Pour les pays en voie de développement, l’UNESCO recommande 50 élèves par enseignant et par classe. Au Tchad, dans certains chefs-lieux de provinces, les salles de classes contiennent souvent 70 élèves, en revanche dans les zones rurales (les sous-préfectures) il n’y a quasiment pas d’élèves ! Il y a tout au plus une dizaine d’élèves par classe, qui sont assis presqu’à mi-terre. Il y a donc de grandes disparités de situations selon les régions et de nombreux efforts à fournir pour changer cette situation.

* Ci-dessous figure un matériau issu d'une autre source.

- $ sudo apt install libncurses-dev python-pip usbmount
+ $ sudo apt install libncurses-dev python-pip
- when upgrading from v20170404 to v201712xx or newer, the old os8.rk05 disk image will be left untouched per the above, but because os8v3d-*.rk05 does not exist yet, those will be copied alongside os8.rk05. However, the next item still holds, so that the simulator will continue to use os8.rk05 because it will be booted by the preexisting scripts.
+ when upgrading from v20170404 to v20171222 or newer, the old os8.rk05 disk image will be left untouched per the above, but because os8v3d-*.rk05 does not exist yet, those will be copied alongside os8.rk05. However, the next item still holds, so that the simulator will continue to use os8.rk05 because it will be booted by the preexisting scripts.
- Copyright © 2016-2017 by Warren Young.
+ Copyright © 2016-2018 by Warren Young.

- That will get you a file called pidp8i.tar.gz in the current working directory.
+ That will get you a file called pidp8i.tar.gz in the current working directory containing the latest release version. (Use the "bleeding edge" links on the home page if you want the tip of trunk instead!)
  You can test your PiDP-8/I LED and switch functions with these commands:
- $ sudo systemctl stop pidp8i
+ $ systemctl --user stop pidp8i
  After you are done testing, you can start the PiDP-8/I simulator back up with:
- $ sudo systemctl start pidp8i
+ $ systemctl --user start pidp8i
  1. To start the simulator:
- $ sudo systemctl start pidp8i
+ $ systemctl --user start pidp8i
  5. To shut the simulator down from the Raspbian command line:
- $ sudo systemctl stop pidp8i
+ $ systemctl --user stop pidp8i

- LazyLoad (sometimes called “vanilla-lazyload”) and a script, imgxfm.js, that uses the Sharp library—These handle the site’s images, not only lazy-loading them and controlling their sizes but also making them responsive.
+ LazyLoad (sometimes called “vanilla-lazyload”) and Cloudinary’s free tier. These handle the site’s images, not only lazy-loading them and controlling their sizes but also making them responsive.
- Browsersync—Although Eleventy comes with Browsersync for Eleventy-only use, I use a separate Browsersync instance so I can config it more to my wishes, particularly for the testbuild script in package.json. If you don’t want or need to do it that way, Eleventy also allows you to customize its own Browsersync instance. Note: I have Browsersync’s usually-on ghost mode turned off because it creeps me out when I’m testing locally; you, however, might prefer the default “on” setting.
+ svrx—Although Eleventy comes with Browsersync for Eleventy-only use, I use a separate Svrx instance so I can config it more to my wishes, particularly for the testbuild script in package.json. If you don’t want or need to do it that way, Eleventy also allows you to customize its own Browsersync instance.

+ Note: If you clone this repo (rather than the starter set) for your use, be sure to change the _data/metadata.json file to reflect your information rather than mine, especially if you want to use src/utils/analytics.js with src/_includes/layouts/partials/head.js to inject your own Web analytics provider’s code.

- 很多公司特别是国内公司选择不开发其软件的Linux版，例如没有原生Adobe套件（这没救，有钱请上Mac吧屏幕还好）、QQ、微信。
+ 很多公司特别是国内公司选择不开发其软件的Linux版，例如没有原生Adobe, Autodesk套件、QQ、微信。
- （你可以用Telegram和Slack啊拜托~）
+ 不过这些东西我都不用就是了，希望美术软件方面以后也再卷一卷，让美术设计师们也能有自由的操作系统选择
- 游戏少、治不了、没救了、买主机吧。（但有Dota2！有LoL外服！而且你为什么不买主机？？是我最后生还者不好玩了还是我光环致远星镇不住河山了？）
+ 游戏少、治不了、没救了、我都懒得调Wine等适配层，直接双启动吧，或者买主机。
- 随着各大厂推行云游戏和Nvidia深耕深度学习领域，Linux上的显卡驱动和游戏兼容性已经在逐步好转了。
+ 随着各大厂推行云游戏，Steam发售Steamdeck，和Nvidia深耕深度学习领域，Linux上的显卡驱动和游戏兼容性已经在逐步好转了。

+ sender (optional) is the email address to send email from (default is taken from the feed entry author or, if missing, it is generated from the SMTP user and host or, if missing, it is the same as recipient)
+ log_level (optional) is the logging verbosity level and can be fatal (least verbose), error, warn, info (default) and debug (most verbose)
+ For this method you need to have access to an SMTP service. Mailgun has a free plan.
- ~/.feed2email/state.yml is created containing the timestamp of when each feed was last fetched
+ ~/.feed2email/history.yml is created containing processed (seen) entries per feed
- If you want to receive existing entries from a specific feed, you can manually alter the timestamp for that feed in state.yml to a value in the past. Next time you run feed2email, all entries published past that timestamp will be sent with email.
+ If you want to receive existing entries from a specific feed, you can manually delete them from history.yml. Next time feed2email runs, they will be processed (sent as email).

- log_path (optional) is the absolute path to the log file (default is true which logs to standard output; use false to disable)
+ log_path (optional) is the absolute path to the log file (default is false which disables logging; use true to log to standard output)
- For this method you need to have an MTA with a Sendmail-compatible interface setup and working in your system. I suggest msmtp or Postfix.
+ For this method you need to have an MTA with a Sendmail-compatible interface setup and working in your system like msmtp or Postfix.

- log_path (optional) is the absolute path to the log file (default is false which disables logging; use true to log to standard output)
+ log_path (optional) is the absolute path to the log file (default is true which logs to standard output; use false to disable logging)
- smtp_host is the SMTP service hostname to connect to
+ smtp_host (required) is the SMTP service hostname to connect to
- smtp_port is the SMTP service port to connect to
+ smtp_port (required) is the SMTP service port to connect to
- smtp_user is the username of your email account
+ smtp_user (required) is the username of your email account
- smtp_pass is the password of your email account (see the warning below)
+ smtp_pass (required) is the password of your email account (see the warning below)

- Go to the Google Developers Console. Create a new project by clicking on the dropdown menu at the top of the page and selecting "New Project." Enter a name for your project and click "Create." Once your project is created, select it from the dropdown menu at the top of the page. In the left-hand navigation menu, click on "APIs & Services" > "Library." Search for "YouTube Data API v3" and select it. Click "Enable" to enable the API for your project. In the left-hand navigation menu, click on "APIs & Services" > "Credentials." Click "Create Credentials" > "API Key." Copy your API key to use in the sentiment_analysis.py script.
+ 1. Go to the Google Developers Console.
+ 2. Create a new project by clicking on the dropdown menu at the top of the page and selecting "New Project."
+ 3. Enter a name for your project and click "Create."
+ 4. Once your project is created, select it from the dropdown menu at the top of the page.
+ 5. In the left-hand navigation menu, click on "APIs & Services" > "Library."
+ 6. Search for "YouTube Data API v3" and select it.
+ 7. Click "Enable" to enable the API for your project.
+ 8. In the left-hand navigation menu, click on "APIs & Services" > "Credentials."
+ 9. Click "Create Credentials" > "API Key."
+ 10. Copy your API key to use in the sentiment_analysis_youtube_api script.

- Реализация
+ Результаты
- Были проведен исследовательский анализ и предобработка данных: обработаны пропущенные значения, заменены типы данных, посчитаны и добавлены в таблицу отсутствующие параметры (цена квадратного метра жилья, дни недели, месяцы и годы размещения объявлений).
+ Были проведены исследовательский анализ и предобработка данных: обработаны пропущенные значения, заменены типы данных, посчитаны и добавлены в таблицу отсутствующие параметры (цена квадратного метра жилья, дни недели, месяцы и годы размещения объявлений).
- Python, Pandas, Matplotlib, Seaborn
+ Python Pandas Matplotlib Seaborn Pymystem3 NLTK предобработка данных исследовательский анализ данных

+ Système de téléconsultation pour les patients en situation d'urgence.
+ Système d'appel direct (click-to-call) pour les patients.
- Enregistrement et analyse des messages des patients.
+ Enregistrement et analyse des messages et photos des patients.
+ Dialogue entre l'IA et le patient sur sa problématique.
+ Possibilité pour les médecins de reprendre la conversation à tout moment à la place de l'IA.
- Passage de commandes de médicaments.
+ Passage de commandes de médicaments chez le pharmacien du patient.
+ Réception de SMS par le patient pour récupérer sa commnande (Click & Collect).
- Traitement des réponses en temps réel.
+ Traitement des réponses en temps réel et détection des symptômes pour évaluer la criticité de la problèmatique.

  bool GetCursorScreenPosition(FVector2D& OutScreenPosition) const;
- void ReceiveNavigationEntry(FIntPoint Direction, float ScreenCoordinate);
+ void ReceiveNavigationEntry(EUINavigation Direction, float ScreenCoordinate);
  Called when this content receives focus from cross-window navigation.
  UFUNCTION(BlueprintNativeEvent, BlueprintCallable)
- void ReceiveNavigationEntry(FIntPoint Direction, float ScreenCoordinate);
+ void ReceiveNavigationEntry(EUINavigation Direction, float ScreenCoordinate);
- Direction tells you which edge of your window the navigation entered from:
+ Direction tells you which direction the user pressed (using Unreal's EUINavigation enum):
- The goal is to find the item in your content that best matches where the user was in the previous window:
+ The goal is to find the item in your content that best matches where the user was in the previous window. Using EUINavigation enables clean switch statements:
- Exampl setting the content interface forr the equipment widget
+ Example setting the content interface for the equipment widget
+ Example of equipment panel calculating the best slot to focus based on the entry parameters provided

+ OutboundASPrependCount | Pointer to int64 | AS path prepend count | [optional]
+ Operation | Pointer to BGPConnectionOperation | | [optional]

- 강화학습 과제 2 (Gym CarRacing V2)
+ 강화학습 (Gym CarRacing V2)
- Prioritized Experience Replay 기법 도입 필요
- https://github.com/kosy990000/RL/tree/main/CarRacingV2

Les conditions matérielles de travail des enseignants et des élèves sont tellement dégradées que l’on observe une déperdission importante dans le primaire et le secondaire. Il semble que le contrôle du système éducatif échappe aux pouvoirs publics. On assiste ces dernières années à une prolifération d’établissements privés qui ne respectent ni le programme, ni les instructions officielles. C’est une dérive dangereuse pour l’éducation des jeunes Tchadiens. L’école publique devrait être en mesure d’offrir une éducation de base de qualité, cela empêcherait le système privé, qui n’apporte pas de réponse de qualité, de proliférer.

Dans le souci de palier à ce problème, le gouvernement a tout récemment pris la décision de suspendre pour deux ans la demande d’autorisations de création d’établissements scolaires privés sur l’ensemble du territoire national.

La page officielle du Journal en ligne alwihdainfo.com

Espérons que la Tchad parviendra à proposer des solutions concrètes et réalistes pour améliorer son système éducatif qui a grandement besoin d’être reconsidéré et soutenu. C’est une priorité.